I'm concerned they may be able to get out of any cage at this age but then I've heard aquariums are bad for their breathing- could anyone confirm/deny this for me?

Thanks Mucho

-Yel


----------



## Cait

They can easily get out of a gap that you can get your little finger through. You need gaps of 6mm square or less. Depending on where you live you can buy 5mm mesh from garden centres and DIY shops to modify cages or make lids with. Aquariums need a full screen (5mm mesh as above) lid but if they are cleaned once a week and the tank isn't overcrowded there shouldn't be a problem. As with all cages you just need to make sure there is adequate ventilation/air circulation.


----------



## Yelena

Their absolutely tiny! Their in the cage at the moment and they've not stopped exploring!

My fiancée is picking up a small aquarium until we can get a proper cage.

One of them has red eyes, I believe this means hes sterile. Are there any draw backs/ positives from this?

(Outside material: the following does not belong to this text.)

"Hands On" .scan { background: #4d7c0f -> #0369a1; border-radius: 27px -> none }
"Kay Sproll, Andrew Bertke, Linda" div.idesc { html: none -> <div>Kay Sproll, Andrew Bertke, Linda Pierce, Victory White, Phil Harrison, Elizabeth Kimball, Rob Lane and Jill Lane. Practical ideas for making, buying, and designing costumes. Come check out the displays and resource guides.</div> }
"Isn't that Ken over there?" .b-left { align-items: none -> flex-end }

I'm not planning on breeding them so I dont think it matters however as he is with his brother I'm just wondering if this will have an effect on their relationship


----------



## Cait

Red eyes don't mean they're sterile :lol: Where did you get that idea?


----------



## Yelena

really? my boyfriend told me, guess I should know by now how much he teases me


----------



## windyhill

Hello & Welcome to the forum 
Eye color has nothing to do with a mouse been sterile or not


----------



## Yelena

so pink/red eyes are normal? cool

Woke up last night to them both starring at me- was a tad creepy 

Am going to get a new cage for them tonight as the one I'm using now is my hamsters old one and theres not much for them to play on


----------



## WoodWitch

Yelena said:


> so pink/red eyes are normal?


Perfectly normal :lol:

Welcome to the forum

:welcomeany


----------



## Yelena

So I told my boyfriend that you lot said pink eyes where normal and he started giggling.

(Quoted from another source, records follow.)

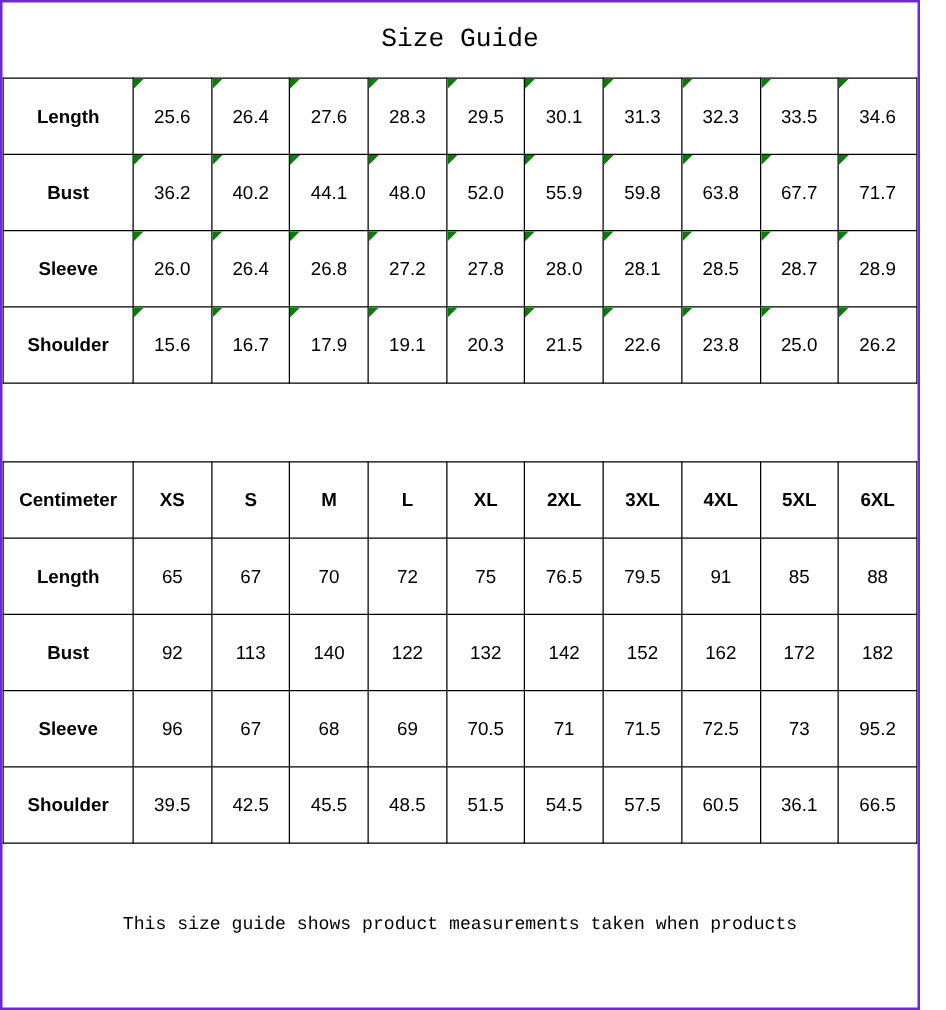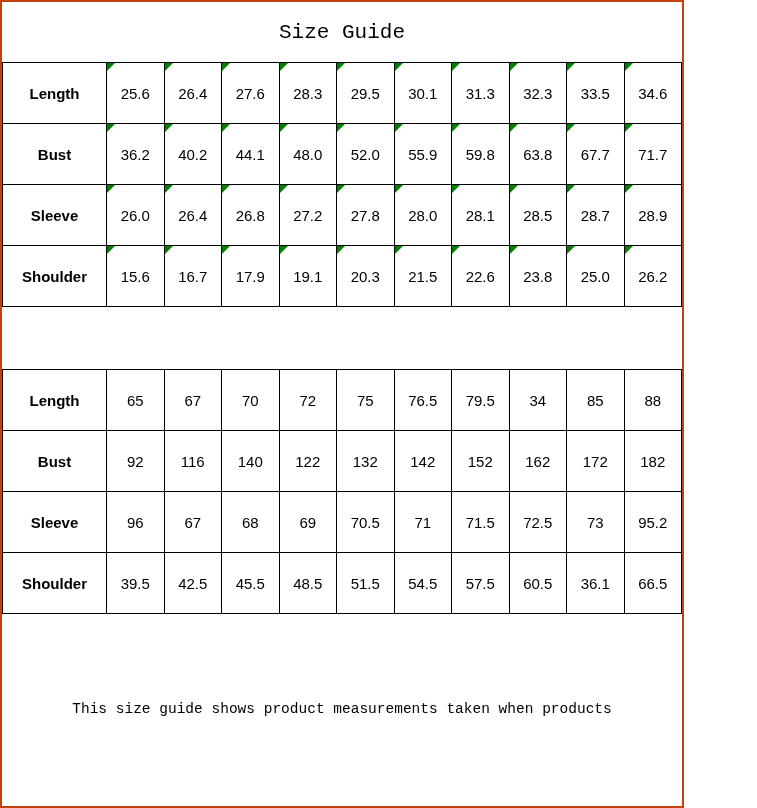"Size Guide" .page { border: 2px solid #c2410c -> 2px solid #6d28d9; width: 684px -> 736px }
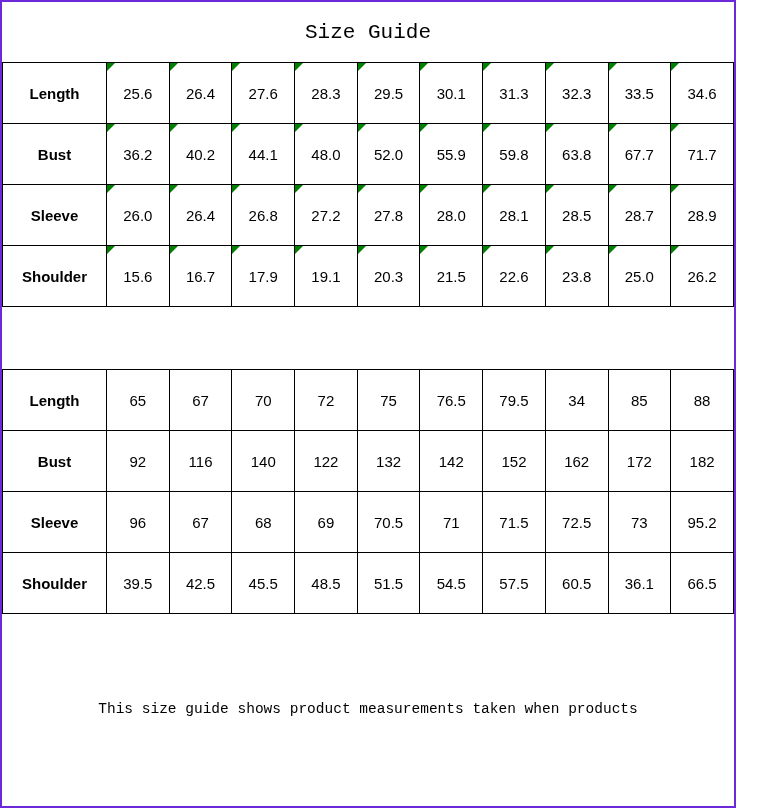"Centimeter" tr { html: none -> <tr> <th>Centimeter</th> <th>XS</th> <th>S</th> <th>M</th> <th>L</th> <th>XL</th> <th>2XL</th> <th>3XL</th> <th>4XL</th> <th>5XL</th> <th>6XL</th> </tr> }
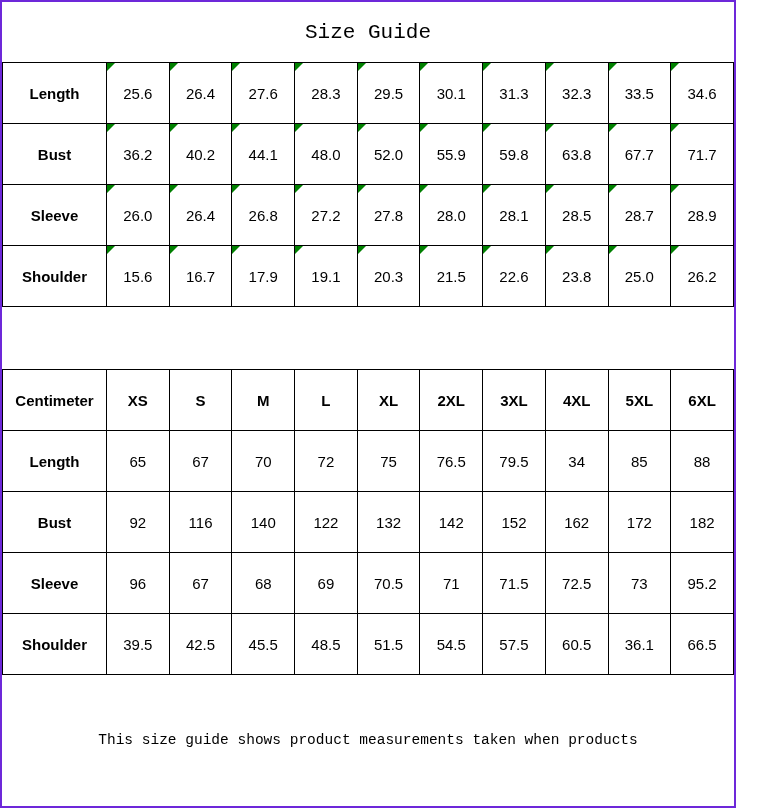"34" td { text: 34 -> 91 }
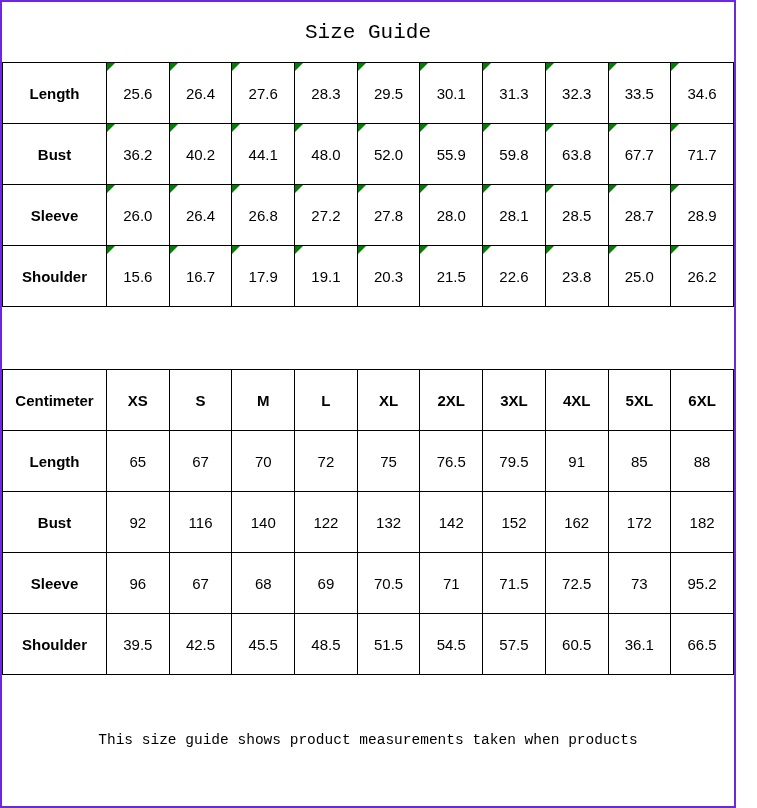"116" td { text: 116 -> 113 }
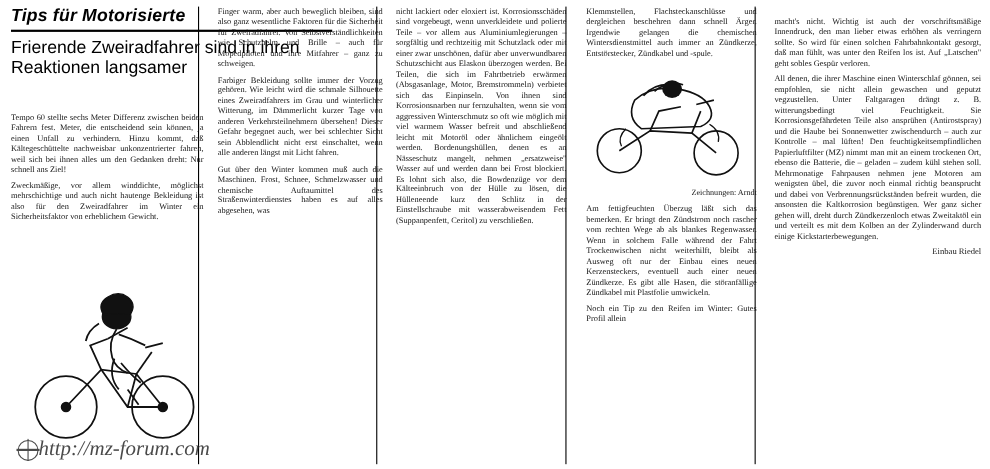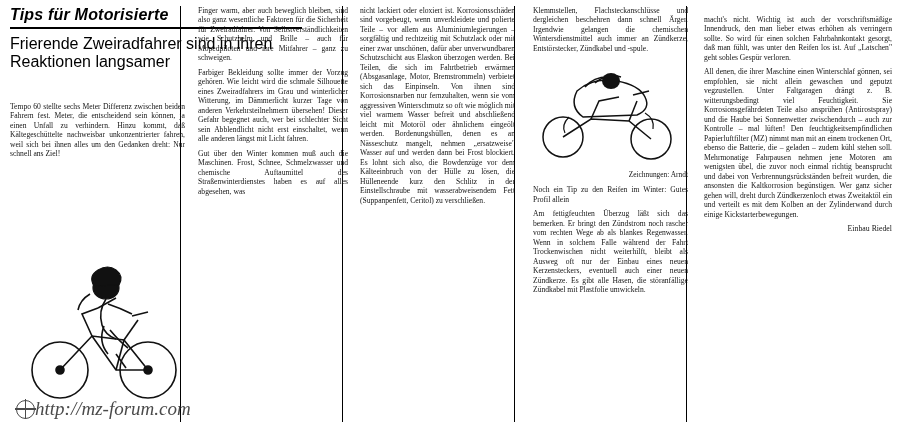"Zweckmäßige, vor allem winddichte," p { html: none -> <p>Zweckmäßige, vor allem winddichte, möglichst mehrschichtige und auch nicht hautenge Bekleidung ist also für den Zweiradfahrer im Winter ein Sicherheitsfaktor von erheblichem Gewicht.</p> }
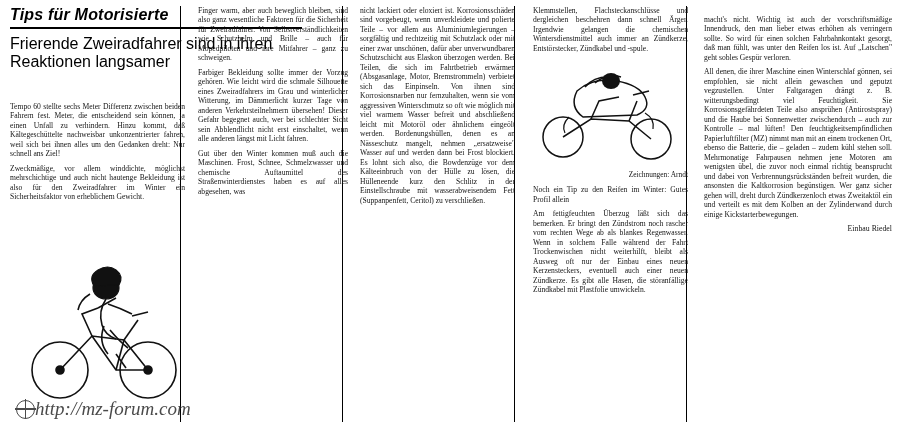"Noch ein Tip zu den" p { order: before "Am fettigfeuchten Überzug läßt sich" -> after "Am fettigfeuchten Überzug läßt sich" }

Turns out he was just winding me up....again. Typical!


----------



## Autumn2005

Welcome to the forum. My very first doe was pink eyed, and though I decided to breed away from pink eyes, she had three litters for me before I retired her.


----------



## Yelena

why did you decide to breed away from pink eyes?

Just curious


----------



## Autumn2005

I didn't really care for the look. I like the look of the dark eyes better, and most of my mice were dark eyed to begin with. Now they all are! But she was a good mouse.


----------



## Yelena

fair enough.

I'm not really a pink eyed kinda person (bad incident with an evil rabbit when I was 5) but my boys look kinda cool. Janco is all white with a big brown/grey splodge all over his nose. Looks like hes sneezed haha


----------



## Autumn2005

Why the name Janco? Is the other brother called Ari? Is that why you used Yelena? If you get another will you call him Valek?


----------



## Yelena

My name is Yelena (unfortunate when your brought up in Liverpool I tell you  ).

My boyfriend bought me the books for our first christmas as I'm a big book worm and obviously me and the lead have the same name. Cheesey, but kinda sweet that he took the time to think about the present- I got him a game for his playstation haha!

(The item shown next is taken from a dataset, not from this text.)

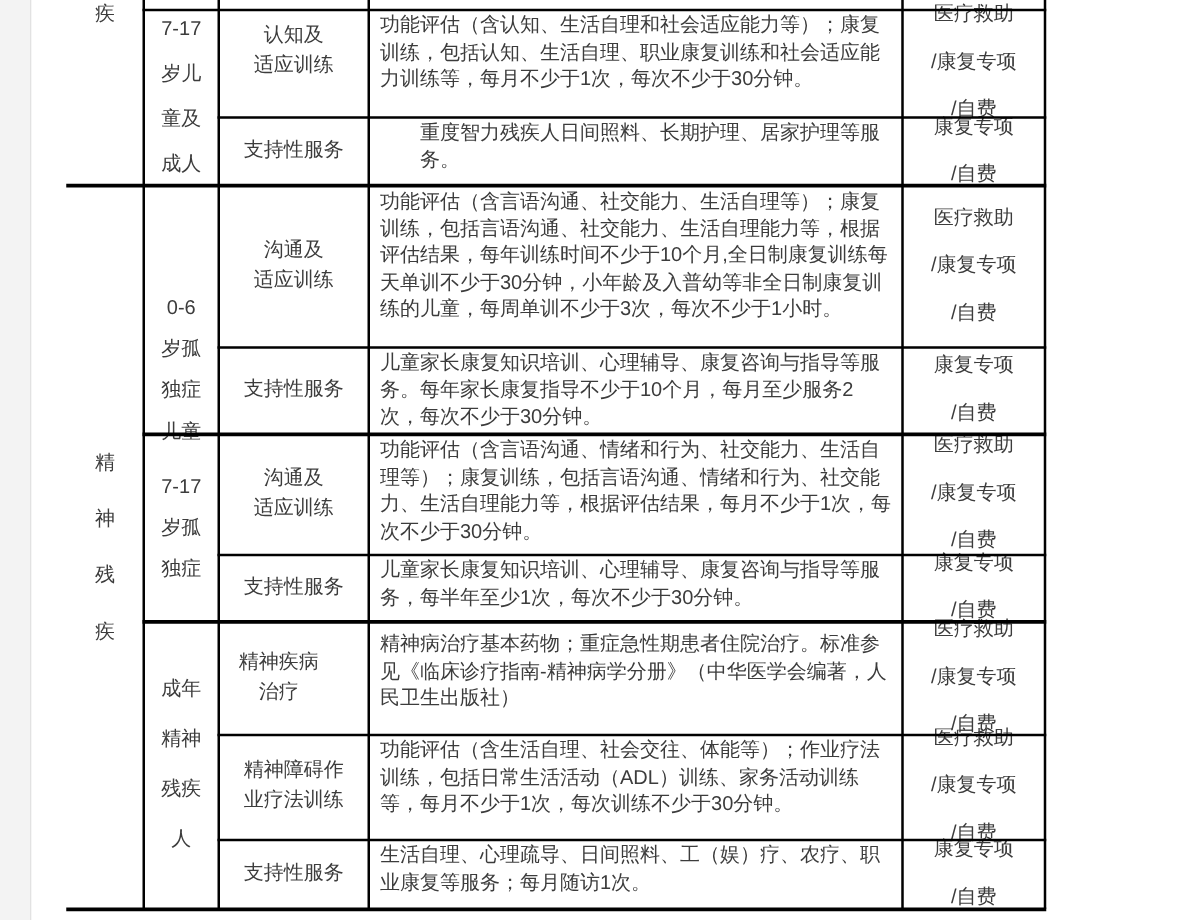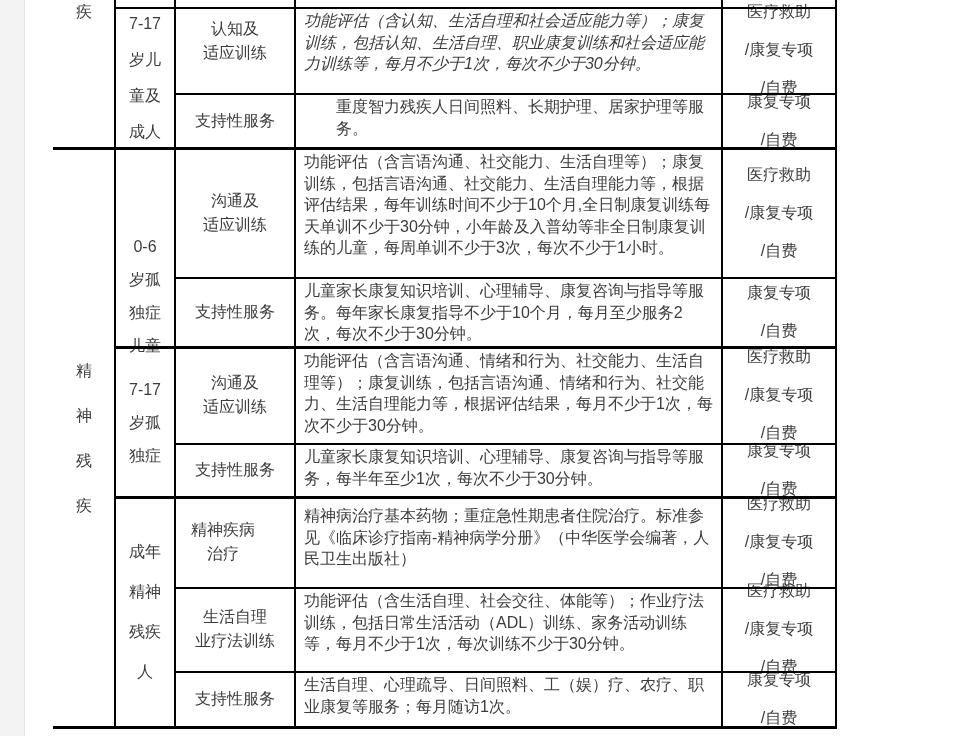"功能评估（含认知、生活自理和社会适应能力等）；康复训练，包括认知、生活自理、职业" div.cell { font-style: italic -> none }
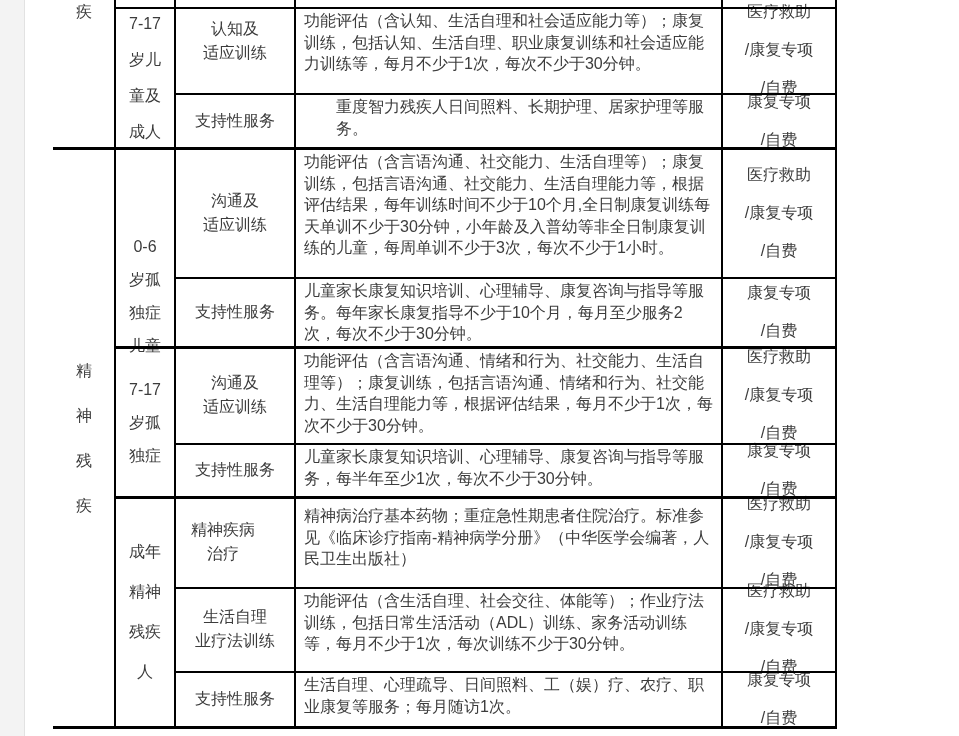"生活自理" div.cell { text: 生活自理 -> 精神障碍作 }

The brother is called Ari, dont know what I'd call another one but not Valek as my boyfriend is my Valek


----------



## Autumn2005

Very good. Pleased to meet another reader. Welcome to the mice world, and good luck with Ari and Janco. I'd love some pictures.


----------



## zany_toon

Welcome from a fellow newbie!! Can I be nosy and ask what books it is? I'm a major book worm and am always on the look for something new to read!


----------



## Autumn2005

They're by Maria V. Snyder, and there are five books now, one more due late this year. The first is called Poison Study, the second is Magic Study, the third is Fire Study. Then the other two are set five years later, about a different character. Those ones are called Storm Glass, the second is Sea Glass, and Spy Glass is due out this year. I have nothing against recommending books; I'm an avid bookworm too. You like urban fantasy? Try Jim Butcher, the first is called Storm Front. In book 6 (12 are out not) he gets a dog called Mouse.


----------



## zany_toon

Thanks for that!! Yeah I love urban fantasy and Sci-fi so already have a few of the Dreden files in my collection! I'll have a look out for those ones though, they aren't ones I've come across before!


----------



## Yelena

Their really good books  Something about Valek that makes me swoon lol!

I'm trying to get pics of the boys but my partners laptop has broken- or should I say he broke his laptop lol- and I cant get the pics onto my netbook.


----------



## Autumn2005

If you've already tried Butcher, try Patricia Briggs, and either her Mercy Thompson series, or her Alpha and Omega series. The first of Mercy is Moon Called, the first of the other is Cry Wolf. Well, actually the first is a novelette in an anthology called On the Prowl, but the first book is Cry Wolf. Enjoy!


----------



## zany_toon

Thanks for that - I have Moon Called but hadn't heard of Cry wolf so I'll add them to my "to talk other people into buying for me" list :lol:


----------



## Autumn2005

For something that's funny and light hearted, try basically any book by Diana Wynne Jones. One of my all-time favorite authors, and you just feel happier after reading her books. I would go with Dark Lord of Derkholm, Charmed Life, or Howl's Moving Castle, as a first DWJ book to read, but if it has her name on it, I recommend it. Awesome lady.


----------